Exercise instructions:
Write out the listing below character for character, though without its pictures.

***** Exercise material

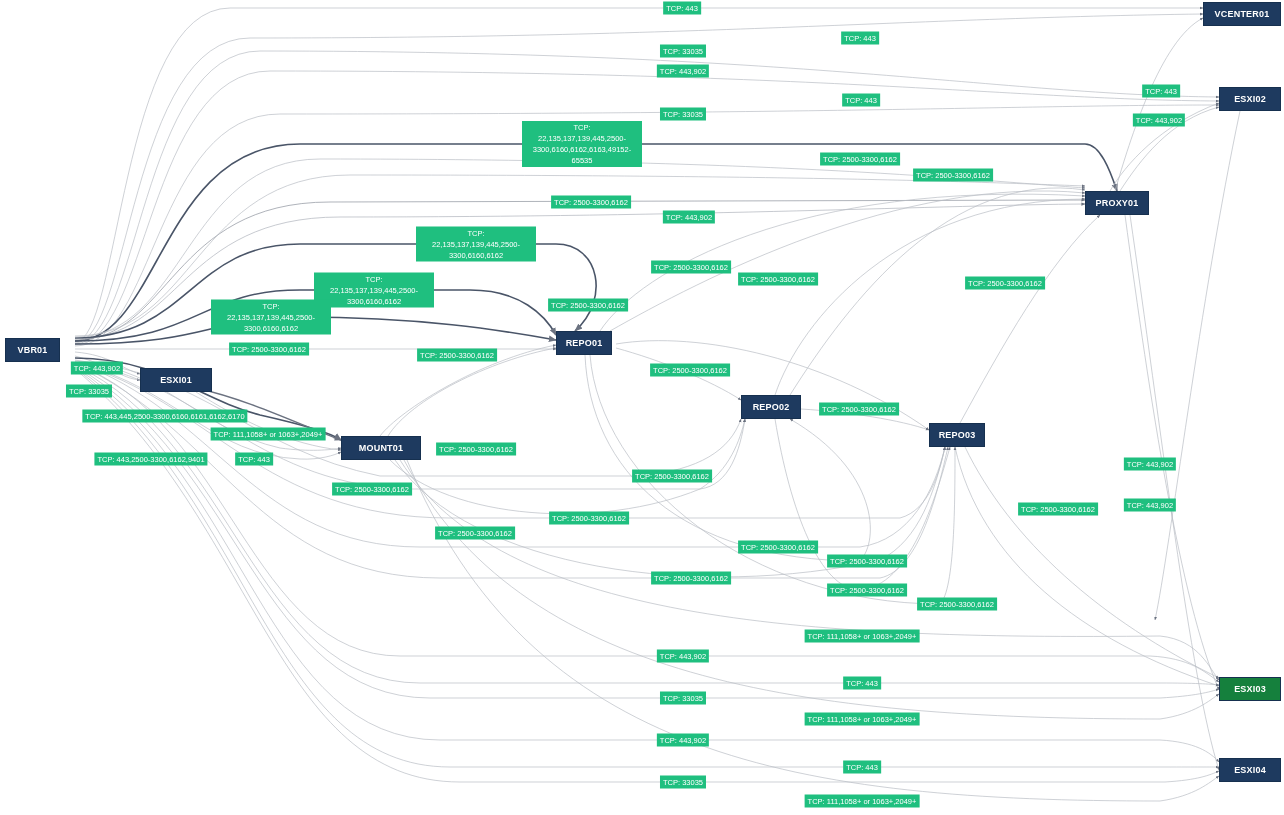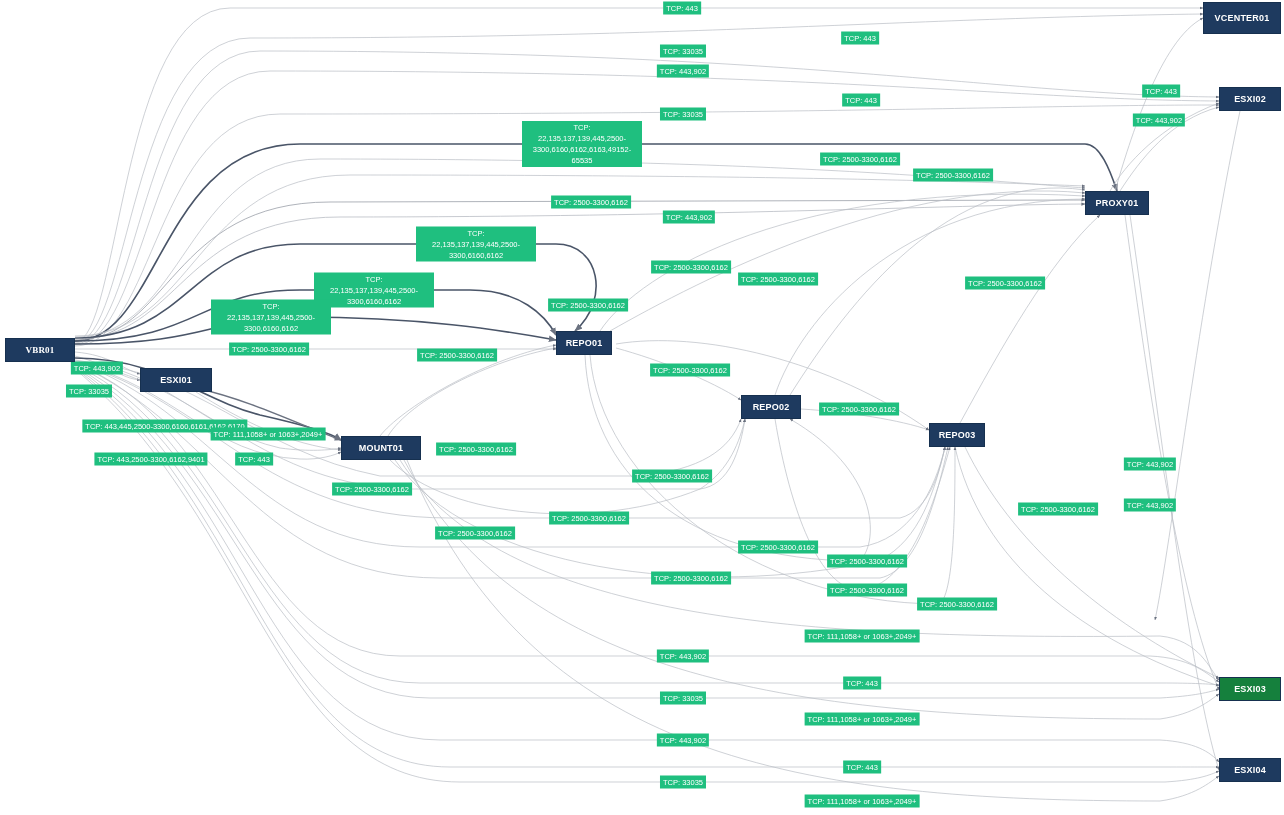--- a/index.html
+++ b/index.html
@@ -115,42 +115,42 @@
       <path d="M 585 355 C 590 470 680 561 860 561 C 880 540 878 470 790 419" fill="none" stroke="#b9bdc4" stroke-width="0.7" marker-end="url(#arrow)"></path>
       <path d="M 775 419 C 790 510 820 590 860 590 C 910 586 935 500 950 447" fill="none" stroke="#b9bdc4" stroke-width="0.7" marker-end="url(#arrow)"></path>
       <path d="M 610 331 C 700 280 900 175 1085 193" fill="none" stroke="#b9bdc4" stroke-width="0.7" marker-end="url(#arrow)"></path>
       <path d="M 790 395 C 850 300 950 170 1085 190" fill="none" stroke="#b9bdc4" stroke-width="0.7" marker-end="url(#arrow)"></path>
       <path d="M 75 337 C 185 337 185 159 320 159 C 760 159 950 178 1085 188" fill="none" stroke="#b9bdc4" stroke-width="0.7" marker-end="url(#arrow)"></path>
       <path d="M 75 336 C 195 336 195 175 350 175 C 800 175 980 182 1085 186" fill="none" stroke="#b9bdc4" stroke-width="0.7" marker-end="url(#arrow)"></path>
       <path d="M 965 447 C 1010 540 1100 620 1219 678" fill="none" stroke="#b9bdc4" stroke-width="0.7" marker-end="url(#arrow)"></path>
       <path d="M 1110 191 C 1125 165 1160 125 1219 103" fill="none" stroke="#b9bdc4" stroke-width="0.7" marker-end="url(#arrow)"></path>
     </svg>
   <div id="nodes">
-      <div class="node" style="left: 5px; top: 338px; width: 70px; height: 24px; background: rgb(30, 58, 95); font-family: Liberation Serif, serif;">
+      <div class="node" style="left: 5px; top: 338px; width: 55px; height: 24px; background: rgb(30, 58, 95);">
         <span>VBR01</span>
       </div>
       <div class="node" style="left: 140px; top: 368px; width: 72px; height: 24px; background: rgb(30, 58, 95);">
         <span>ESXI01</span>
       </div>
       <div class="node" style="left: 341px; top: 436px; width: 80px; height: 24px; background: rgb(30, 58, 95);">
         <span>MOUNT01</span>
       </div>
       <div class="node" style="left: 556px; top: 331px; width: 56px; height: 24px; background: rgb(30, 58, 95);">
         <span>REPO01</span>
       </div>
       <div class="node" style="left: 741px; top: 395px; width: 60px; height: 24px; background: rgb(30, 58, 95);">
         <span>REPO02</span>
       </div>
       <div class="node" style="left: 929px; top: 423px; width: 56px; height: 24px; background: rgb(30, 58, 95);">
         <span>REPO03</span>
       </div>
       <div class="node" style="left: 1085px; top: 191px; width: 64px; height: 24px; background: rgb(30, 58, 95);">
         <span>PROXY01</span>
       </div>
-      <div class="node" style="left: 1203px; top: 2px; width: 78px; height: 32px; background: rgb(30, 58, 95);">
+      <div class="node" style="left: 1203px; top: 2px; width: 78px; height: 24px; background: rgb(30, 58, 95);">
         <span>VCENTER01</span>
       </div>
       <div class="node" style="left: 1219px; top: 87px; width: 62px; height: 24px; background: rgb(30, 58, 95);">
         <span>ESXI02</span>
       </div>
       <div class="node" style="left: 1219px; top: 677px; width: 62px; height: 24px; background: #15803d;">
         <span>ESXI03</span>
       </div>
       <div class="node" style="left: 1219px; top: 758px; width: 62px; height: 24px; background: rgb(30, 58, 95);">
         <span>ESXI04</span>
@@ -179,21 +179,21 @@
 22,135,137,139,445,2500-3300,6160,6162</div>
       <div class="edge-label" style="left: 1005px; top: 283px; background: rgb(31, 191, 127); white-space: nowrap;">TCP: 2500-3300,6162</div>
       <div class="edge-label" style="left: 588px; top: 305px; background: rgb(31, 191, 127); white-space: nowrap;">TCP: 2500-3300,6162</div>
       <div class="edge-label" style="left: 271px; top: 317px; background: rgb(31, 191, 127); max-width: 120px;">TCP:
 22,135,137,139,445,2500-3300,6160,6162</div>
       <div class="edge-label" style="left: 269px; top: 349px; background: rgb(31, 191, 127); white-space: nowrap;">TCP: 2500-3300,6162</div>
       <div class="edge-label" style="left: 457px; top: 355px; background: rgb(31, 191, 127); white-space: nowrap;">TCP: 2500-3300,6162</div>
       <div class="edge-label" style="left: 690px; top: 370px; background: rgb(31, 191, 127); white-space: nowrap;">TCP: 2500-3300,6162</div>
       <div class="edge-label" style="left: 97px; top: 368px; background: rgb(31, 191, 127); white-space: nowrap;">TCP: 443,902</div>
       <div class="edge-label" style="left: 89px; top: 391px; background: rgb(31, 191, 127); white-space: nowrap;">TCP: 33035</div>
-      <div class="edge-label" style="left: 165px; top: 426px; background: rgb(31, 191, 127); white-space: nowrap;">TCP: 443,445,2500-3300,6160,6161,6162,6170</div>
+      <div class="edge-label" style="left: 165px; top: 416px; background: rgb(31, 191, 127); white-space: nowrap;">TCP: 443,445,2500-3300,6160,6161,6162,6170</div>
       <div class="edge-label" style="left: 268px; top: 434px; background: rgb(31, 191, 127); white-space: nowrap;">TCP: 111,1058+ or 1063+,2049+</div>
       <div class="edge-label" style="left: 859px; top: 409px; background: rgb(31, 191, 127); white-space: nowrap;">TCP: 2500-3300,6162</div>
       <div class="edge-label" style="left: 476px; top: 449px; background: rgb(31, 191, 127); white-space: nowrap;">TCP: 2500-3300,6162</div>
       <div class="edge-label" style="left: 151px; top: 459px; background: rgb(31, 191, 127); white-space: nowrap;">TCP: 443,2500-3300,6162,9401</div>
       <div class="edge-label" style="left: 254px; top: 459px; background: rgb(31, 191, 127); white-space: nowrap;">TCP: 443</div>
       <div class="edge-label" style="left: 1150px; top: 464px; background: rgb(31, 191, 127); white-space: nowrap;">TCP: 443,902</div>
       <div class="edge-label" style="left: 672px; top: 476px; background: rgb(31, 191, 127); white-space: nowrap;">TCP: 2500-3300,6162</div>
       <div class="edge-label" style="left: 372px; top: 489px; background: rgb(31, 191, 127); white-space: nowrap;">TCP: 2500-3300,6162</div>
       <div class="edge-label" style="left: 1150px; top: 505px; background: rgb(31, 191, 127); white-space: nowrap;">TCP: 443,902</div>
       <div class="edge-label" style="left: 589px; top: 518px; background: rgb(31, 191, 127); white-space: nowrap;">TCP: 2500-3300,6162</div>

**********

Expected answer:
--- a/index.html
+++ b/index.html
@@ -115,42 +115,42 @@
       <path d="M 585 355 C 590 470 680 561 860 561 C 880 540 878 470 790 419" fill="none" stroke="#b9bdc4" stroke-width="0.7" marker-end="url(#arrow)"></path>
       <path d="M 775 419 C 790 510 820 590 860 590 C 910 586 935 500 950 447" fill="none" stroke="#b9bdc4" stroke-width="0.7" marker-end="url(#arrow)"></path>
       <path d="M 610 331 C 700 280 900 175 1085 193" fill="none" stroke="#b9bdc4" stroke-width="0.7" marker-end="url(#arrow)"></path>
       <path d="M 790 395 C 850 300 950 170 1085 190" fill="none" stroke="#b9bdc4" stroke-width="0.7" marker-end="url(#arrow)"></path>
       <path d="M 75 337 C 185 337 185 159 320 159 C 760 159 950 178 1085 188" fill="none" stroke="#b9bdc4" stroke-width="0.7" marker-end="url(#arrow)"></path>
       <path d="M 75 336 C 195 336 195 175 350 175 C 800 175 980 182 1085 186" fill="none" stroke="#b9bdc4" stroke-width="0.7" marker-end="url(#arrow)"></path>
       <path d="M 965 447 C 1010 540 1100 620 1219 678" fill="none" stroke="#b9bdc4" stroke-width="0.7" marker-end="url(#arrow)"></path>
       <path d="M 1110 191 C 1125 165 1160 125 1219 103" fill="none" stroke="#b9bdc4" stroke-width="0.7" marker-end="url(#arrow)"></path>
     </svg>
   <div id="nodes">
-      <div class="node" style="left: 5px; top: 338px; width: 70px; height: 24px; background: rgb(30, 58, 95); font-family: Liberation Serif, serif;">
+      <div class="node" style="left: 5px; top: 338px; width: 55px; height: 24px; background: rgb(30, 58, 95);">
         <span>VBR01</span>
       </div>
       <div class="node" style="left: 140px; top: 368px; width: 72px; height: 24px; background: rgb(30, 58, 95);">
         <span>ESXI01</span>
       </div>
       <div class="node" style="left: 341px; top: 436px; width: 80px; height: 24px; background: rgb(30, 58, 95);">
         <span>MOUNT01</span>
       </div>
       <div class="node" style="left: 556px; top: 331px; width: 56px; height: 24px; background: rgb(30, 58, 95);">
         <span>REPO01</span>
       </div>
       <div class="node" style="left: 741px; top: 395px; width: 60px; height: 24px; background: rgb(30, 58, 95);">
         <span>REPO02</span>
       </div>
       <div class="node" style="left: 929px; top: 423px; width: 56px; height: 24px; background: rgb(30, 58, 95);">
         <span>REPO03</span>
       </div>
       <div class="node" style="left: 1085px; top: 191px; width: 64px; height: 24px; background: rgb(30, 58, 95);">
         <span>PROXY01</span>
       </div>
-      <div class="node" style="left: 1203px; top: 2px; width: 78px; height: 32px; background: rgb(30, 58, 95);">
+      <div class="node" style="left: 1203px; top: 2px; width: 78px; height: 24px; background: rgb(30, 58, 95);">
         <span>VCENTER01</span>
       </div>
       <div class="node" style="left: 1219px; top: 87px; width: 62px; height: 24px; background: rgb(30, 58, 95);">
         <span>ESXI02</span>
       </div>
       <div class="node" style="left: 1219px; top: 677px; width: 62px; height: 24px; background: #15803d;">
         <span>ESXI03</span>
       </div>
       <div class="node" style="left: 1219px; top: 758px; width: 62px; height: 24px; background: rgb(30, 58, 95);">
         <span>ESXI04</span>
@@ -179,21 +179,21 @@
 22,135,137,139,445,2500-3300,6160,6162</div>
       <div class="edge-label" style="left: 1005px; top: 283px; background: rgb(31, 191, 127); white-space: nowrap;">TCP: 2500-3300,6162</div>
       <div class="edge-label" style="left: 588px; top: 305px; background: rgb(31, 191, 127); white-space: nowrap;">TCP: 2500-3300,6162</div>
       <div class="edge-label" style="left: 271px; top: 317px; background: rgb(31, 191, 127); max-width: 120px;">TCP:
 22,135,137,139,445,2500-3300,6160,6162</div>
       <div class="edge-label" style="left: 269px; top: 349px; background: rgb(31, 191, 127); white-space: nowrap;">TCP: 2500-3300,6162</div>
       <div class="edge-label" style="left: 457px; top: 355px; background: rgb(31, 191, 127); white-space: nowrap;">TCP: 2500-3300,6162</div>
       <div class="edge-label" style="left: 690px; top: 370px; background: rgb(31, 191, 127); white-space: nowrap;">TCP: 2500-3300,6162</div>
       <div class="edge-label" style="left: 97px; top: 368px; background: rgb(31, 191, 127); white-space: nowrap;">TCP: 443,902</div>
       <div class="edge-label" style="left: 89px; top: 391px; background: rgb(31, 191, 127); white-space: nowrap;">TCP: 33035</div>
-      <div class="edge-label" style="left: 165px; top: 426px; background: rgb(31, 191, 127); white-space: nowrap;">TCP: 443,445,2500-3300,6160,6161,6162,6170</div>
+      <div class="edge-label" style="left: 165px; top: 416px; background: rgb(31, 191, 127); white-space: nowrap;">TCP: 443,445,2500-3300,6160,6161,6162,6170</div>
       <div class="edge-label" style="left: 268px; top: 434px; background: rgb(31, 191, 127); white-space: nowrap;">TCP: 111,1058+ or 1063+,2049+</div>
       <div class="edge-label" style="left: 859px; top: 409px; background: rgb(31, 191, 127); white-space: nowrap;">TCP: 2500-3300,6162</div>
       <div class="edge-label" style="left: 476px; top: 449px; background: rgb(31, 191, 127); white-space: nowrap;">TCP: 2500-3300,6162</div>
       <div class="edge-label" style="left: 151px; top: 459px; background: rgb(31, 191, 127); white-space: nowrap;">TCP: 443,2500-3300,6162,9401</div>
       <div class="edge-label" style="left: 254px; top: 459px; background: rgb(31, 191, 127); white-space: nowrap;">TCP: 443</div>
       <div class="edge-label" style="left: 1150px; top: 464px; background: rgb(31, 191, 127); white-space: nowrap;">TCP: 443,902</div>
       <div class="edge-label" style="left: 672px; top: 476px; background: rgb(31, 191, 127); white-space: nowrap;">TCP: 2500-3300,6162</div>
       <div class="edge-label" style="left: 372px; top: 489px; background: rgb(31, 191, 127); white-space: nowrap;">TCP: 2500-3300,6162</div>
       <div class="edge-label" style="left: 1150px; top: 505px; background: rgb(31, 191, 127); white-space: nowrap;">TCP: 443,902</div>
       <div class="edge-label" style="left: 589px; top: 518px; background: rgb(31, 191, 127); white-space: nowrap;">TCP: 2500-3300,6162</div>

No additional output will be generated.